PROBLEM STATEMENT: The entries below contain pictures. Write out only the lines from the line with "font-style: italic ->" up to and including the line with "top: 658px ->", exactly, without them.

Segment Start: DATA SECTION

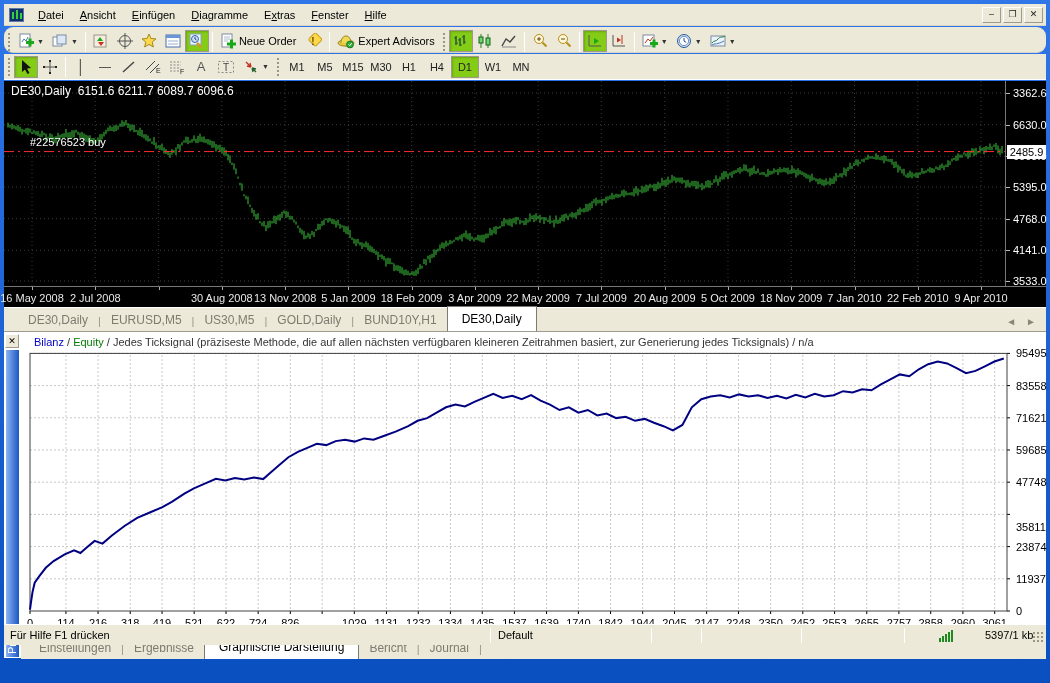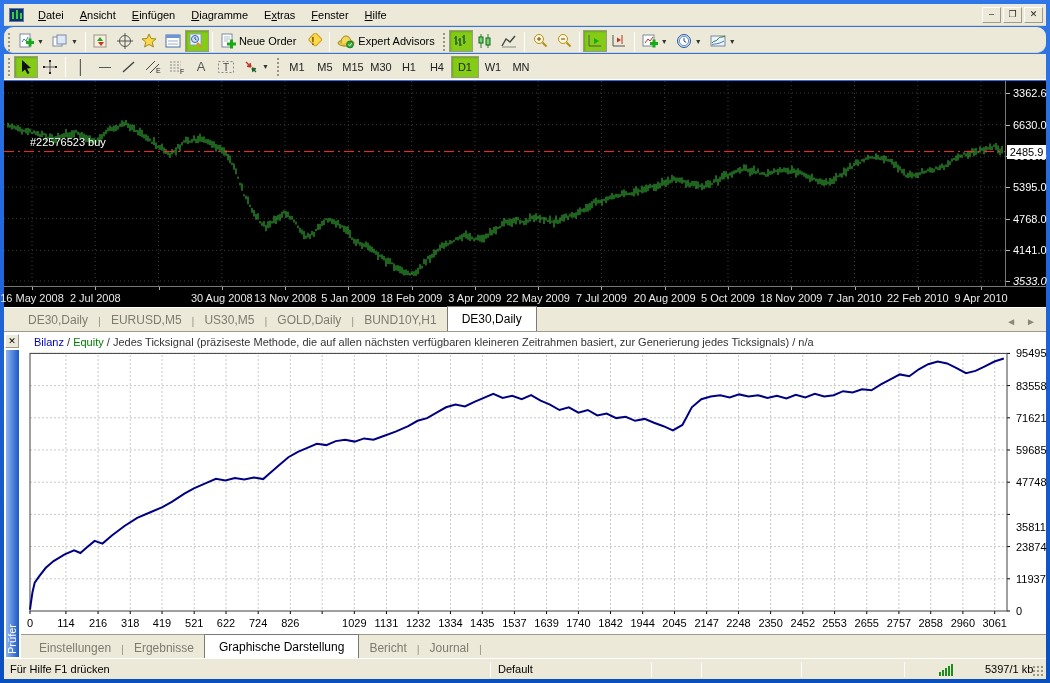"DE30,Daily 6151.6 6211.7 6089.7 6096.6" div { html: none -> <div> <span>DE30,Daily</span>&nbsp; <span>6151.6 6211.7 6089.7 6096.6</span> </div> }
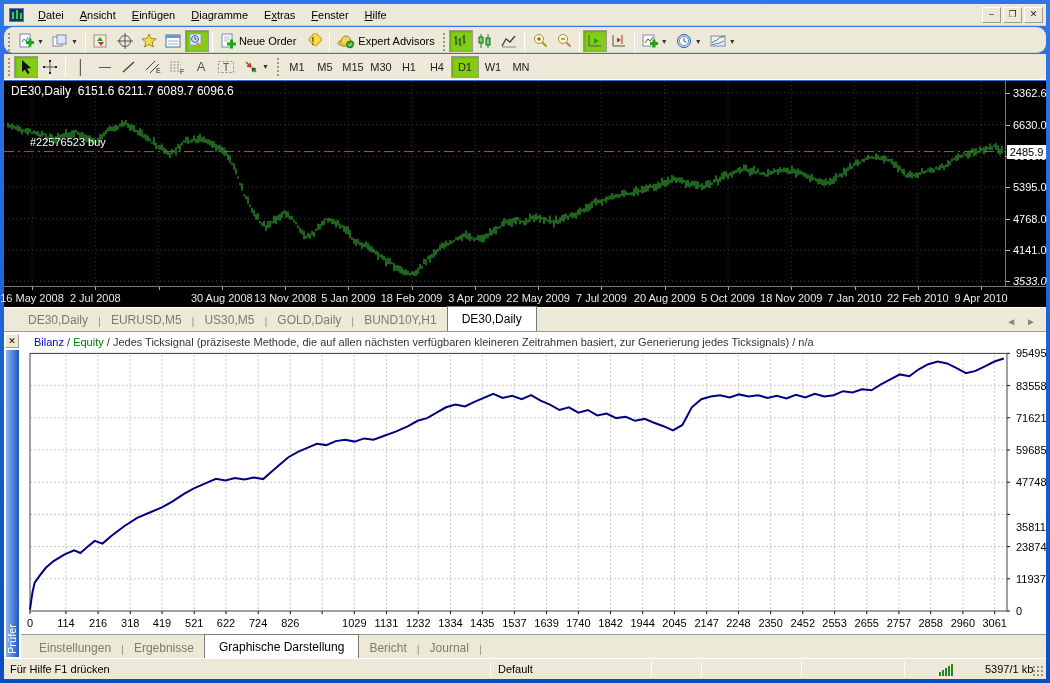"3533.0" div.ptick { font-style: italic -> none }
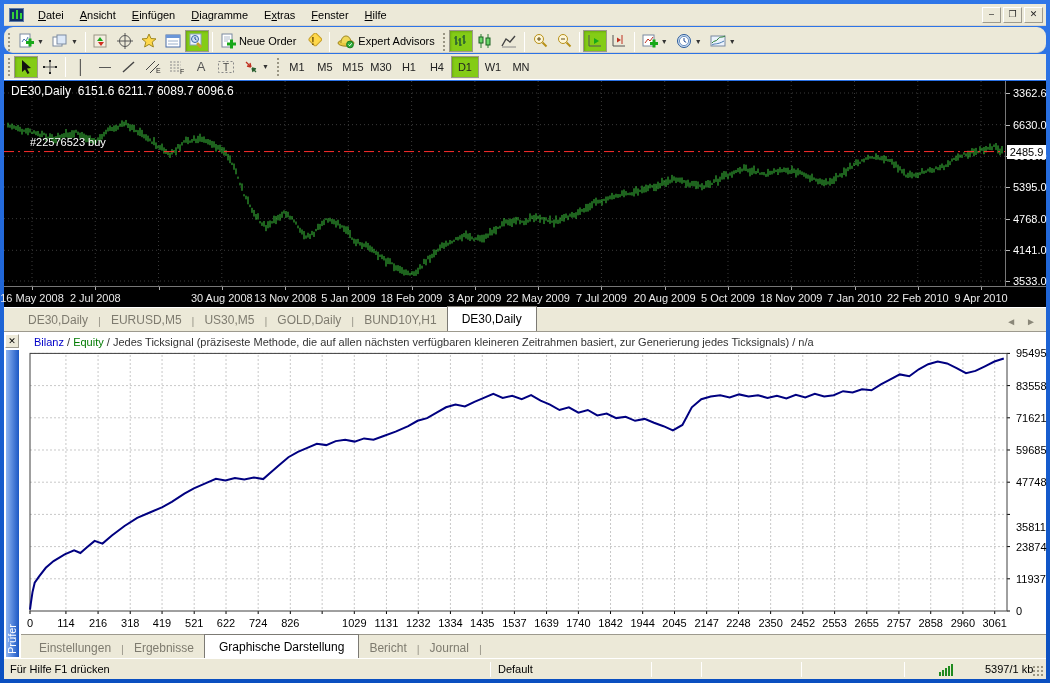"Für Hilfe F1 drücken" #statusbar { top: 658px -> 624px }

Segment End: DATA SECTION
Segment Start: DATA SECTION

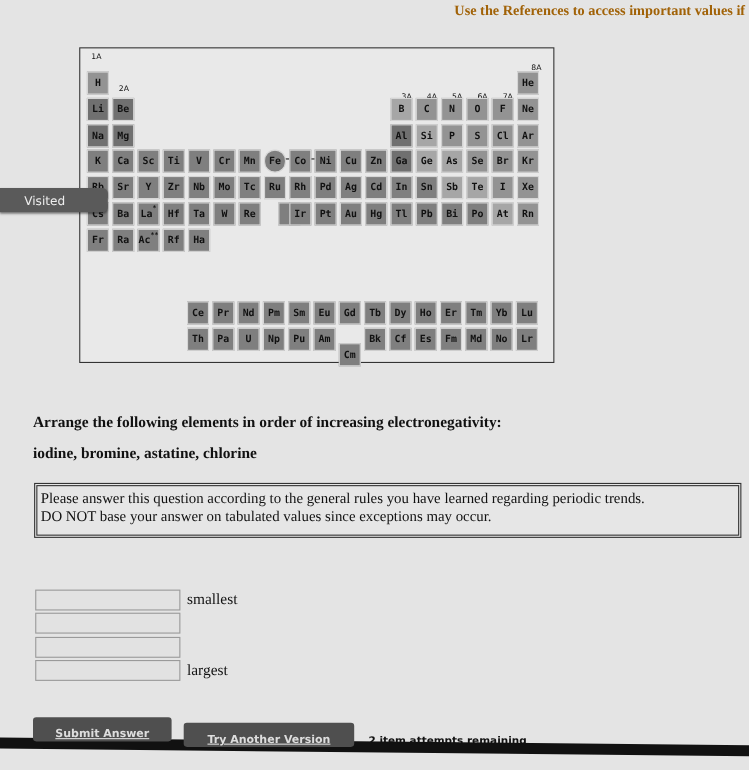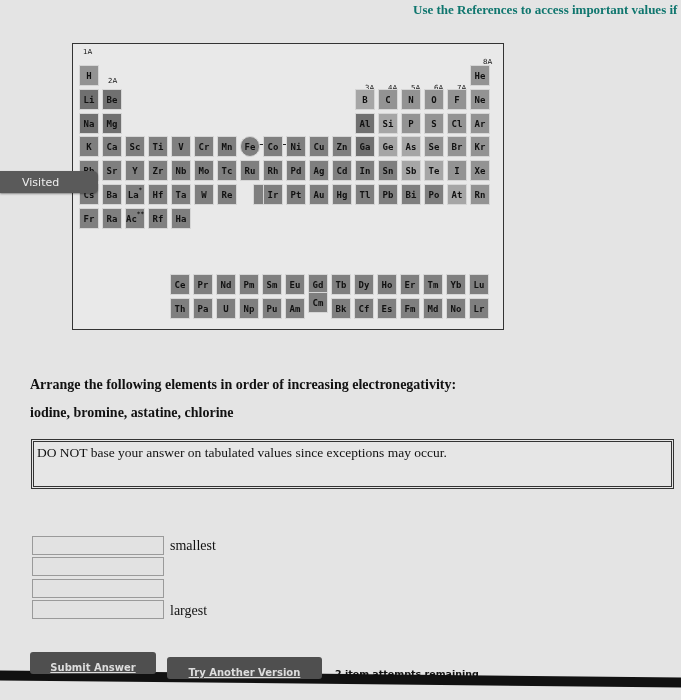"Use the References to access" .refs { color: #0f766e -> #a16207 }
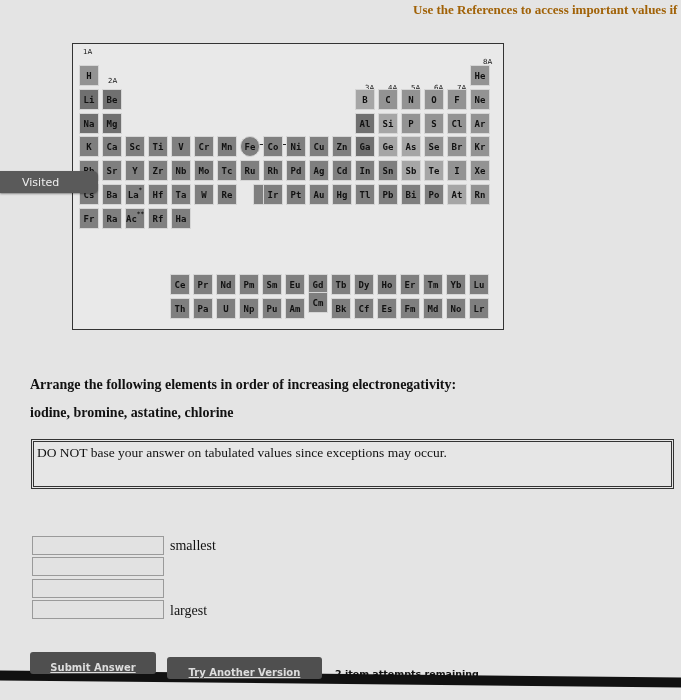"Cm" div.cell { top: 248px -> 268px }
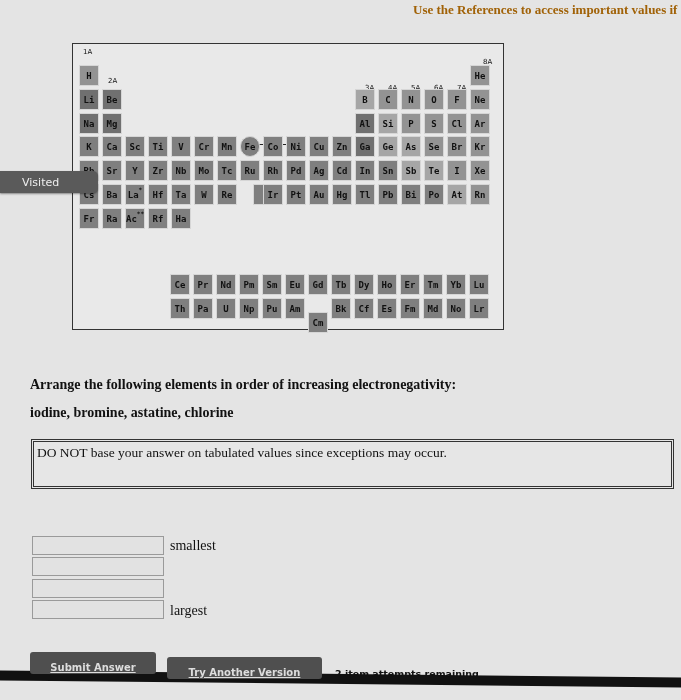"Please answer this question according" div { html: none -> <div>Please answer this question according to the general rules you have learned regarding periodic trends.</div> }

Segment End: DATA SECTION

RESULT OF THE EXERCISE:
"3533.0" div.ptick { font-style: italic -> none }
"Für Hilfe F1 drücken" #statusbar { top: 658px -> 624px }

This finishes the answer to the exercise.